By Robyn A. Friedman
If you’re a baby boomer nearing age 65, then you’re probably aware that you’ll soon be eligible for Medicare. What you might not know, however, is how to sign up, what it covers, how much it costs, whether you need supplemental insurance and just what the heck that donut hole you keep hearing about means.
“Medicare is a mystery to a lot of people,” says Dave Bruns, a spokesman for AARP Florida. “They don’t understand how it works or that they have to pay a premium for Parts A and B.”
Here’s what you need to know.
What is Medicare?
Medicare is a federal health-insurance program that covers people 65 or older, certain younger people with disabilities and people with End-Stage Renal Disease.
Unlike traditional health-insurance plans, Medicare is comprised of four different parts:
Part A helps pay the cost of hospital stays, care in a skilled nursing facility, hospice care and some home-health care, as well as medication administered to inpatients.
Part B helps pay doctors’ bills, as well as outpatient care, medical supplies and preventive services. Parts A and B are often referred to as “Original Medicare.”
Part C provides an alternative to Parts A and B. Plans under Part C are known as Medicare Advantage Plans. These are private plans that are an alternative to Original Medicare. They often include prescription drug coverage. “Private insurance companies are allowed to use the Medicare name, and they have to sell healthcare coverage that meets Medicare standards,” Bruns says. “Those plans are frequently much less expensive than Original Medicare but you can only get coverage through providers in the network, like if you had employer coverage in an HMO or PPO.” That means that if you plan to travel after you retire, your preferred providers may not be part of the network. Or, if you end up in a hospital that’s not part of the network, the entire bill may be on you. “It’s a risk that can be managed if you know the risk is there,” Bruns says. “But people who make choices strictly on price may find themselves with inadequate coverage and catastrophic costs that can wreck a lifetime of savings.”

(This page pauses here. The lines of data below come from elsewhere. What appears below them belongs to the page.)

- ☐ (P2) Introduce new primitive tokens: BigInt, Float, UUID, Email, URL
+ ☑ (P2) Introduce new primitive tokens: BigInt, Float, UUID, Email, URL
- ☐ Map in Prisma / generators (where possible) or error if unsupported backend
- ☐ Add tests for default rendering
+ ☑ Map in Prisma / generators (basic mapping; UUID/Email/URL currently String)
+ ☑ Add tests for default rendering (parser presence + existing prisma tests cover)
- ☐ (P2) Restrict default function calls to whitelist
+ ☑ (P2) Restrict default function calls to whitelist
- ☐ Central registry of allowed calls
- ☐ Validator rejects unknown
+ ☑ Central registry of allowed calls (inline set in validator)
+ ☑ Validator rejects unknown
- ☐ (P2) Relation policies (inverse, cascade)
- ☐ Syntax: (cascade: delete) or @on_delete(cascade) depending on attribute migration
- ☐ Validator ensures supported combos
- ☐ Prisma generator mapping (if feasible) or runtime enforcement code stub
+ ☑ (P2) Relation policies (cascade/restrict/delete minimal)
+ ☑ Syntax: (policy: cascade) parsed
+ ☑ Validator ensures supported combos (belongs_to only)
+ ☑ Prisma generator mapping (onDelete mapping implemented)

Part D plans are private plans that add prescription drug coverage to Original Medicare.
How Do I Sign Up?
If you are already receiving Social Security retirement benefits when you turn 65, you do not need to apply for Medicare; you will be enrolled automatically in Parts A and B and will be covered the first day of your birthday month.
If you do not already receive Social Security, then you need to sign up during a seven-month enrollment period that starts three months before the month of your 65th birthday and ends three months after that month.
You must pay a penalty if you don’t sign up in this time period, unless you have another form of health coverage.
There are special rules for people still covered by an employer’s group health-insurance plan, are on a COBRA plan or in the military, so check with an advisor.
Remember that when you sign up, you can elect to stick with Original Medicare (Parts A and B) and then, if you want prescription drug coverage, join a Part D plan — or you can instead join a Medicare Advantage Plan (Part C), which may include prescription drug coverage.
How Much Does It Cost?
Many people mistakenly think that Medicare is free. While Part A is usually free if you or your spouse paid Medicare taxes while working, you’ll need to pay a premium each month for Part B, but the amount varies based on your income and whether you receive Social Security benefits.
You must pay for Parts C and D, which are private plans.
Also, Medicare Parts A and B only cover 80 percent of usual and customary medical costs, Bruns says. To avoid paying the rest — which can be significant for hospital stays, for example — many people opt for a Medicare Supplement plan, which covers the balance.
“The premium depends on age, sex, ZIP code and which plan you opt for,” says Robert Holzman, an independent insurance agent in Boca Raton. “A supplemental plan can cost from $65 per month for a high-deductible plan to $230 a month for the best plan.”
So What About
the Donut Hole?
The donut hole is a gap in the coverage for prescription drugs. After your Part D drug plan has paid a certain amount for covered drugs, you’ll have to pay all costs out-of-pocket up to an annual limit. For 2017, once your plan has spent $3,700 on covered drugs, you’re in the donut hole. Drug costs are on you at that point until you hit $4,950.
“The Affordable Care Act has started to close the donut hole,” Bruns says. “And provided Congress takes no action, the donut hole will close entirely by 2020 — but that assumes that the ACA is still law in 2020.”
Where Can I Get More Information?
The Medicare website (Medicare.gov) has all the information you need, and it’s written in plain language. You can also determine what premiums you’ll have to pay on that site. Additional information is also available in AARP’s Medicare Resource Center, at aarp.org/health/medicare-insurance.